Crítica: ‘César debe morir’, de Paolo y Vittorio Taviani

La edad, y la experiencia, de los hermanos Taviani les da carta blanca para alumbrar una breve película que acaba funcionando como un documental que recoge el día a día de los preparativos de una obra de William Shakespeare que tiene la peculiaridad de representarse en el teatro de una cárcel por los propios presos, de quienes los Taviani no reniegan ni un momento al mostrarnos su identidad y sus crímenes desde el mismo inicio.

La novedad del filme reside en plasmar en la pantalla el experimento que lleva un tiempo funcionando por los centros penitenciarios italianos con notable éxito. Pero estos actores no son profesionales, sino narcotraficantes, mafiosos o asesinos, lo que conlleva algún que otro problema de temperamento en los ensayos. Por algo habitan la sección de alta seguridad de la cárcel romana de Rebibbia.
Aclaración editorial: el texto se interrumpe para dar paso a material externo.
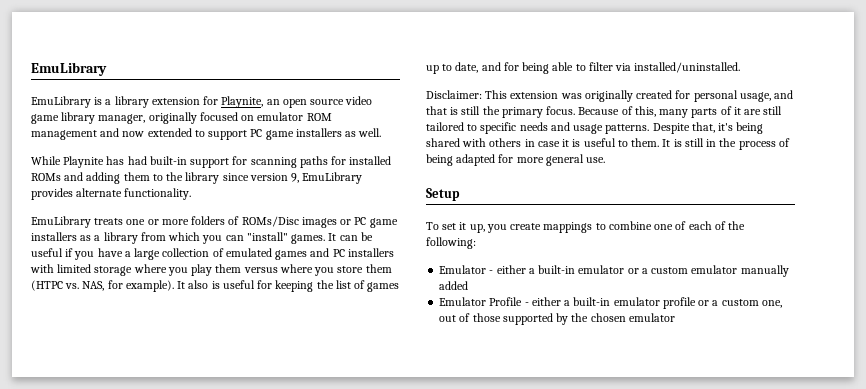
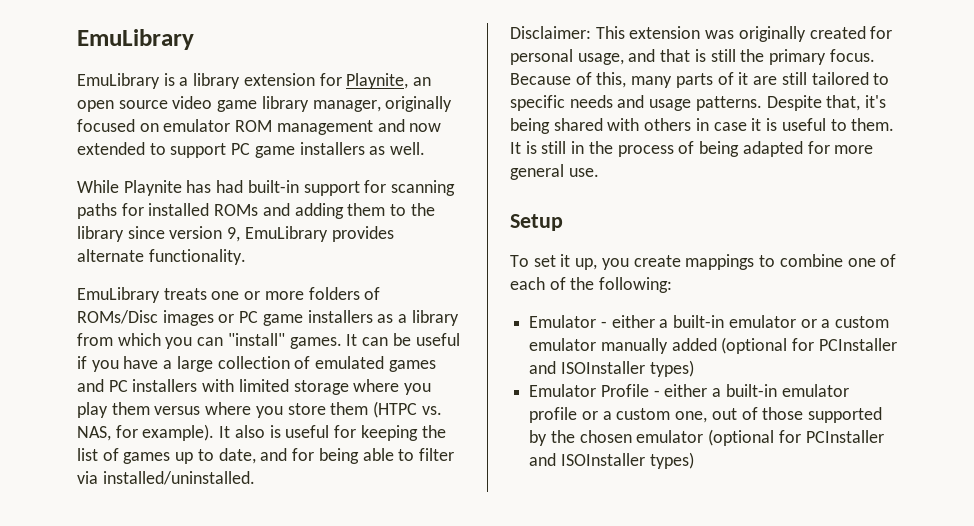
- Emulator - either a built-in emulator or a custom emulator manually added
+ Emulator - either a built-in emulator or a custom emulator manually added (optional for PCInstaller and ISOInstaller types)
- Emulator Profile - either a built-in emulator profile or a custom one, out of those supported by the chosen emulator
+ Emulator Profile - either a built-in emulator profile or a custom one, out of those supported by the chosen emulator (optional for PCInstaller and ISOInstaller types)

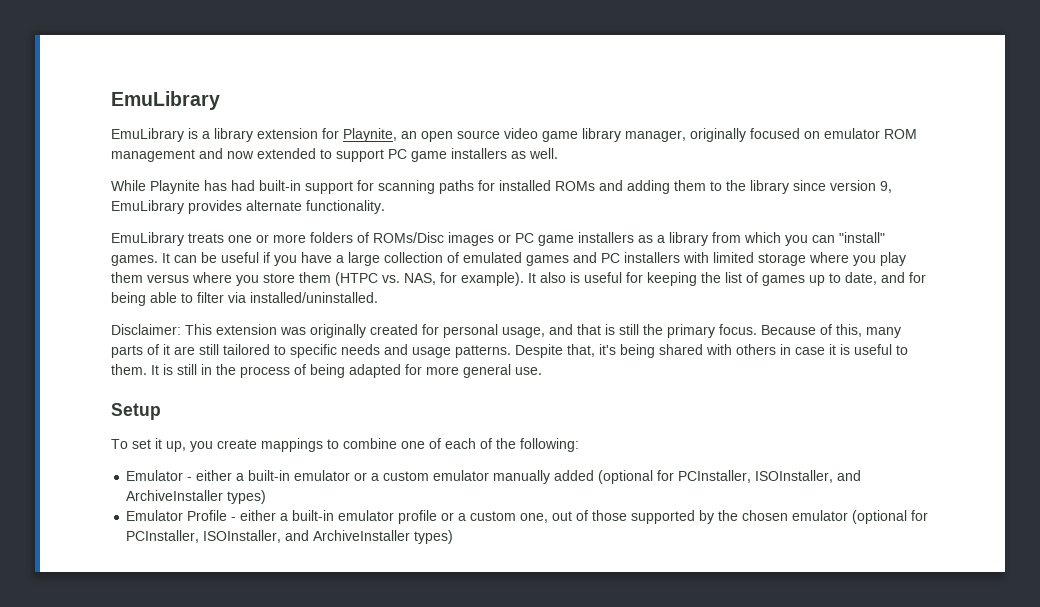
- Emulator - either a built-in emulator or a custom emulator manually added (optional for PCInstaller and ISOInstaller types)
+ Emulator - either a built-in emulator or a custom emulator manually added (optional for PCInstaller, ISOInstaller, and ArchiveInstaller types)
- Emulator Profile - either a built-in emulator profile or a custom one, out of those supported by the chosen emulator (optional for PCInstaller and ISOInstaller types)
+ Emulator Profile - either a built-in emulator profile or a custom one, out of those supported by the chosen emulator (optional for PCInstaller, ISOInstaller, and ArchiveInstaller types)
Ese atisbo de humanidad en semejante entorno es el que utilizan Paolo y Vittorio Taviani para esta suerte de experimento social, no muy lejos del dicho de que la música amansa a las fieras, que transforma a sus protagonistas al confrontar las opciones que la ficción les aporta para dejar volar su imaginación, para huir mentalmente, para realizarse, hasta para romper la monotonía, y la soledad de sus celdas. Solo algo de música bien escogida adereza esta tragedia tan desnuda de artificios que parece increíble que se haya colado en nuestra cartelera a pesar del aval del éxito cosechado en Berlín.